QuantumPion said:
So essentially you are saying that since an electron and a positron have mass, and they can annihilate to create two photons, those two photons have mass? I'm pretty sure this is entirely incorrect. Photons are massless.
This is entirely correct, individual photons are massless.
|(.511, .511,0,0) MeV/c|/c = 0 MeV/c²
|(.511,-.511,0,0) MeV/c|/c = 0 MeV/c²
But a system of photons can have mass if the photons are not traveling in the same direction.
(.511,.511,0,0) MeV/c + (.511,-.511,0,0) MeV/c = (1.022,0,0,0) MeV/c
|(1.022,0,0,0) MeV/c|/c = 1.022 MeV/c²
In general a system of particles will have a different mass than the sum of the masses of its constituent particles.
QuantumPion said:
many bosons can occupy the same space. That space isn't necessarily zero. For example, a Bose-Einstein condensate of helium atoms.
You are correct. I was thinking only of elementary particles where elementary bosons do not take up space due to not obeying the Pauli exclusion principle.
I guess I would tentatively also say that any composite particle containing fermions is matter, even if the composite particle as a whole is a boson. Unfortunately, I haven't thought about it enough to catch any potential contradiction.
QuantumPion said:
I think you are a bit confused. This is exactly what I am arguing AGAINST, and what you have been arguing in favor of until your last paragraph! I specifically stated that a hot gas does NOT have more matter then a cold gas. I stated "matter is anything that has mass".
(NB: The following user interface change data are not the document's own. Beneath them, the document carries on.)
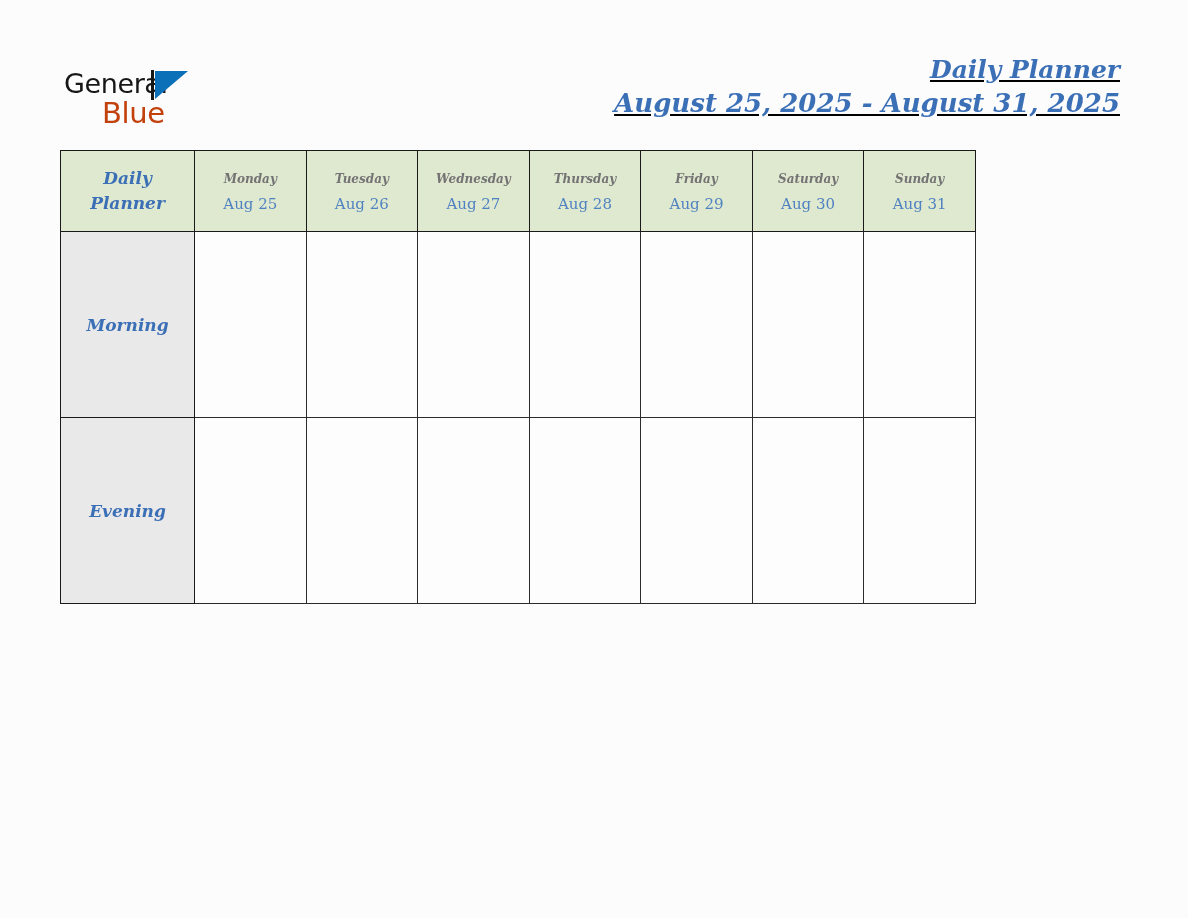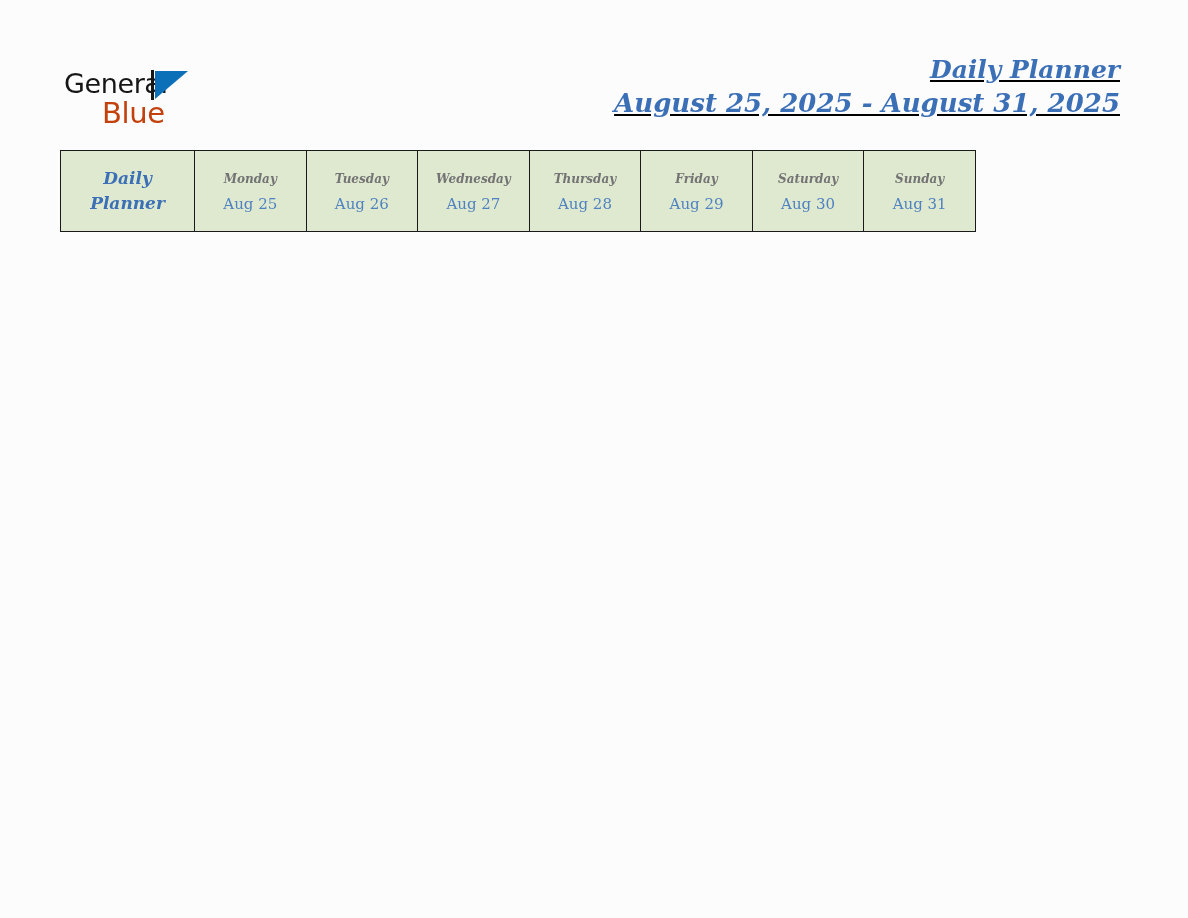--- a/index.html
+++ b/index.html
@@ -234,6 +234,18 @@
         </td>
       </tr>
 
+      <tr class="body-row">
+        <td class="row-label">
+          <span class="row-label-text">Morning</span>
+        </td>
+        <td class="slot-cell"></td>
+        <td class="slot-cell"></td>
+        <td class="slot-cell"></td>
+        <td class="slot-cell"></td>
+        <td class="slot-cell"></td>
+        <td class="slot-cell"></td>
+        <td class="slot-cell"></td>
+      </tr>
 
 
 

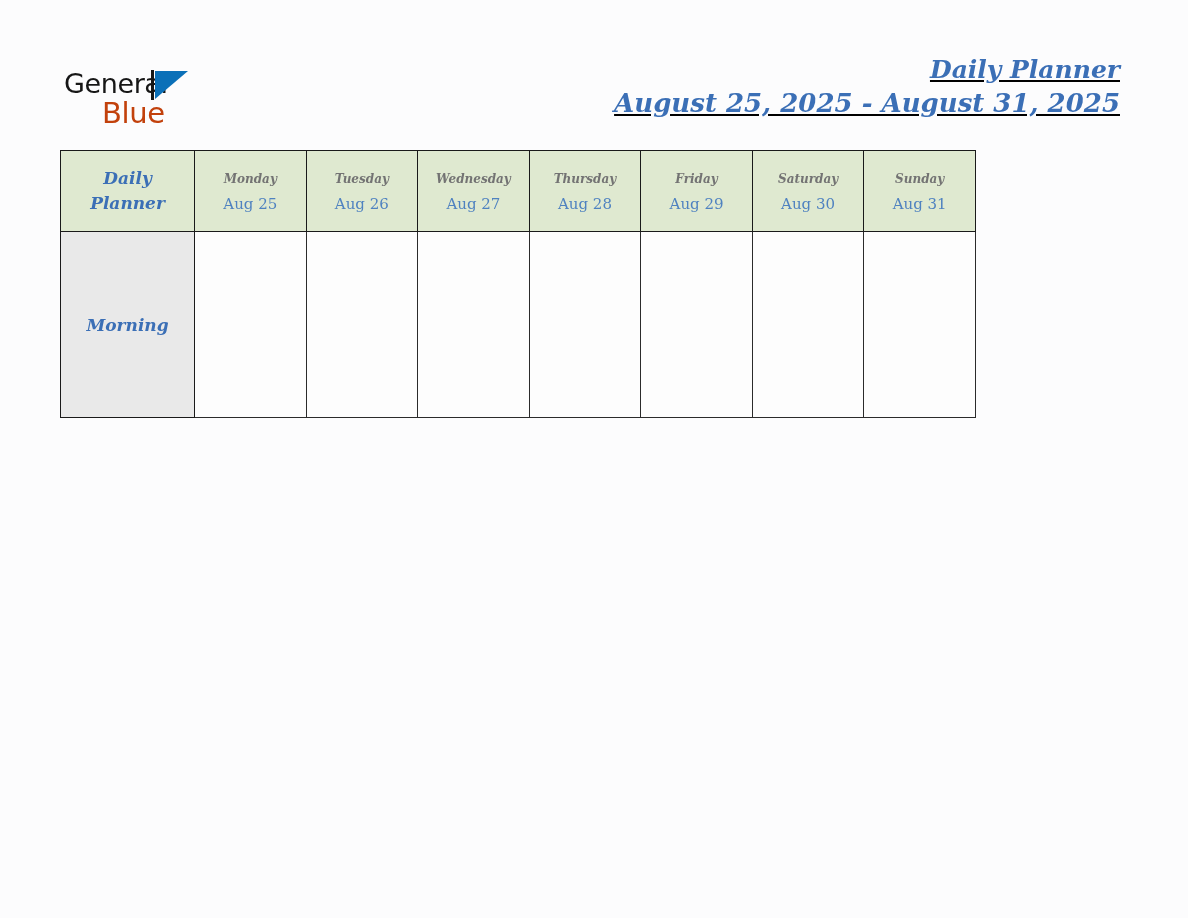--- a/index.html
+++ b/index.html
@@ -248,6 +248,18 @@
       </tr>
 
 
+      <tr class="body-row">
+        <td class="row-label">
+          <span class="row-label-text">Evening</span>
+        </td>
+        <td class="slot-cell"></td>
+        <td class="slot-cell"></td>
+        <td class="slot-cell"></td>
+        <td class="slot-cell"></td>
+        <td class="slot-cell"></td>
+        <td class="slot-cell"></td>
+        <td class="slot-cell"></td>
+      </tr>
 
     </tbody>
   </table>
If matter is anything that has mass and a hot gas has more mass than a cold gas then I don't see how you can consistently claim that a hot gas does not have more matter than a cold one.
QuantumPion said:
When you posited that a hot gas has greater "mass" then a cold gas as an example to disprove my definition, I pointed out that your argument was flawed because the "relativistic mass" of a hot gas is not the same as rest mass.
I am using the usual definition of mass as being the invariant norm of the four-momentum, aka rest mass. I am certainly not talking about relativistic mass. The invariant rest mass of the hot gas is higher than that of the cold gas. A hot gas has more energy in its rest frame, it has more inertia as measured in its rest frame, and according to GR it has more gravity.